User interface change data:

****

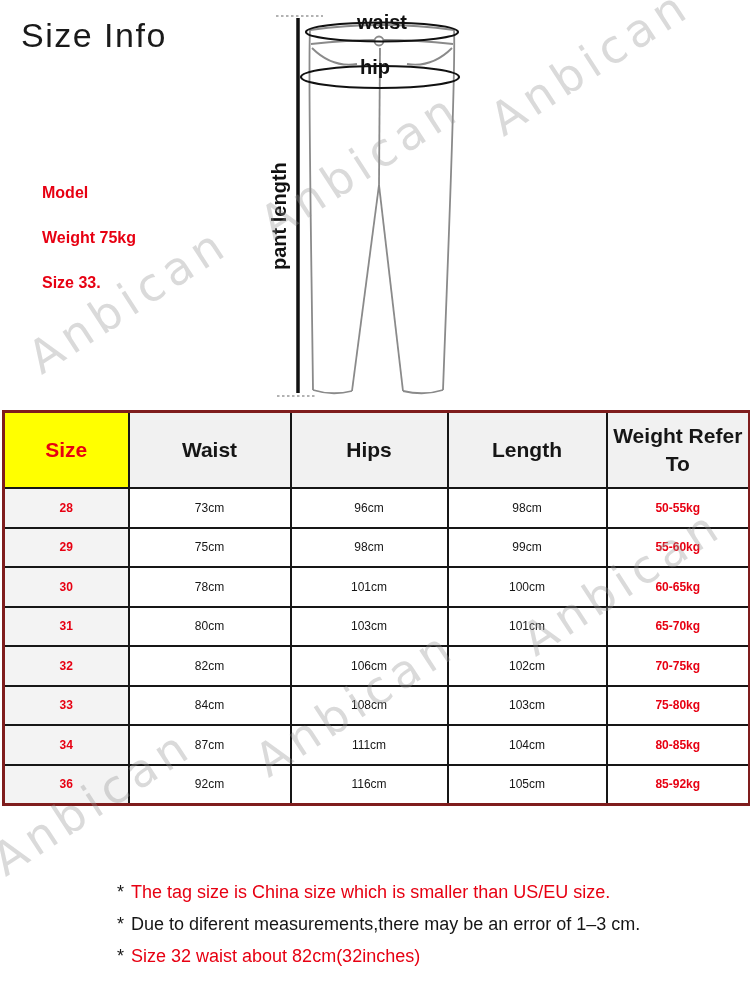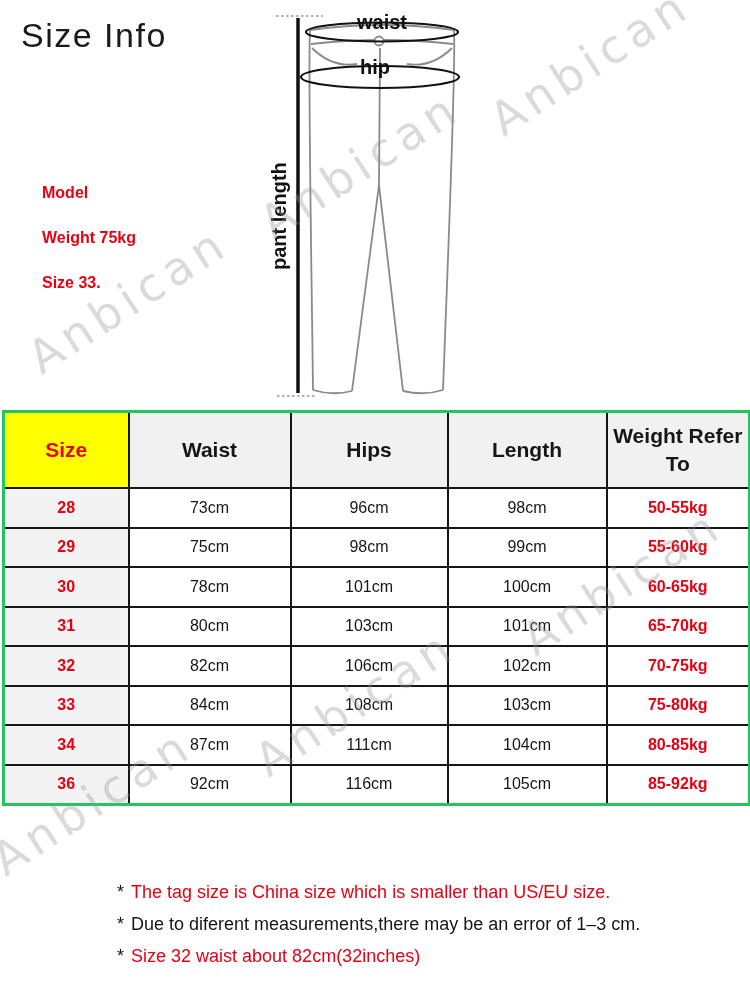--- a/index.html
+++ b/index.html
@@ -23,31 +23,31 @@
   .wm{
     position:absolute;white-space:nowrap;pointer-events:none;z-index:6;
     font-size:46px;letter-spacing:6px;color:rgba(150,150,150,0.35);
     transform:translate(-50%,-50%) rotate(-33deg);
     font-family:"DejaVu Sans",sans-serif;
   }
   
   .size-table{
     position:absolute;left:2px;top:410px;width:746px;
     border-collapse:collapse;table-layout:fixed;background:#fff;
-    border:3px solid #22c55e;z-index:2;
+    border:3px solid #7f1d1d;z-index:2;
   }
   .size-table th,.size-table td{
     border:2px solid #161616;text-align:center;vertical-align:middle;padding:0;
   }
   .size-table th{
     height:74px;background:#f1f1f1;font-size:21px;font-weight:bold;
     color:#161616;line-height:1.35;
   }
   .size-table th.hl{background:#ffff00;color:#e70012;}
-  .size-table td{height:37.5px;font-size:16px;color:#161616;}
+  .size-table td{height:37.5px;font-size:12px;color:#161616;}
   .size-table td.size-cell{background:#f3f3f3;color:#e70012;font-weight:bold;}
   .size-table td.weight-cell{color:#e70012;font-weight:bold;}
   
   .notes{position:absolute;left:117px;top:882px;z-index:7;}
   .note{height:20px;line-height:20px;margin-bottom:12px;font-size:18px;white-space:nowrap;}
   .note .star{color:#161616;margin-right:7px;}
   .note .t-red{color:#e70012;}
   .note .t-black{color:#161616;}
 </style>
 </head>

****

▸ **Exercise objective**
The answer must be the entries above, printed exactly, with no pictures.

▸ **Output for this exercise**
--- a/index.html
+++ b/index.html
@@ -23,31 +23,31 @@
   .wm{
     position:absolute;white-space:nowrap;pointer-events:none;z-index:6;
     font-size:46px;letter-spacing:6px;color:rgba(150,150,150,0.35);
     transform:translate(-50%,-50%) rotate(-33deg);
     font-family:"DejaVu Sans",sans-serif;
   }
   
   .size-table{
     position:absolute;left:2px;top:410px;width:746px;
     border-collapse:collapse;table-layout:fixed;background:#fff;
-    border:3px solid #22c55e;z-index:2;
+    border:3px solid #7f1d1d;z-index:2;
   }
   .size-table th,.size-table td{
     border:2px solid #161616;text-align:center;vertical-align:middle;padding:0;
   }
   .size-table th{
     height:74px;background:#f1f1f1;font-size:21px;font-weight:bold;
     color:#161616;line-height:1.35;
   }
   .size-table th.hl{background:#ffff00;color:#e70012;}
-  .size-table td{height:37.5px;font-size:16px;color:#161616;}
+  .size-table td{height:37.5px;font-size:12px;color:#161616;}
   .size-table td.size-cell{background:#f3f3f3;color:#e70012;font-weight:bold;}
   .size-table td.weight-cell{color:#e70012;font-weight:bold;}
   
   .notes{position:absolute;left:117px;top:882px;z-index:7;}
   .note{height:20px;line-height:20px;margin-bottom:12px;font-size:18px;white-space:nowrap;}
   .note .star{color:#161616;margin-right:7px;}
   .note .t-red{color:#e70012;}
   .note .t-black{color:#161616;}
 </style>
 </head>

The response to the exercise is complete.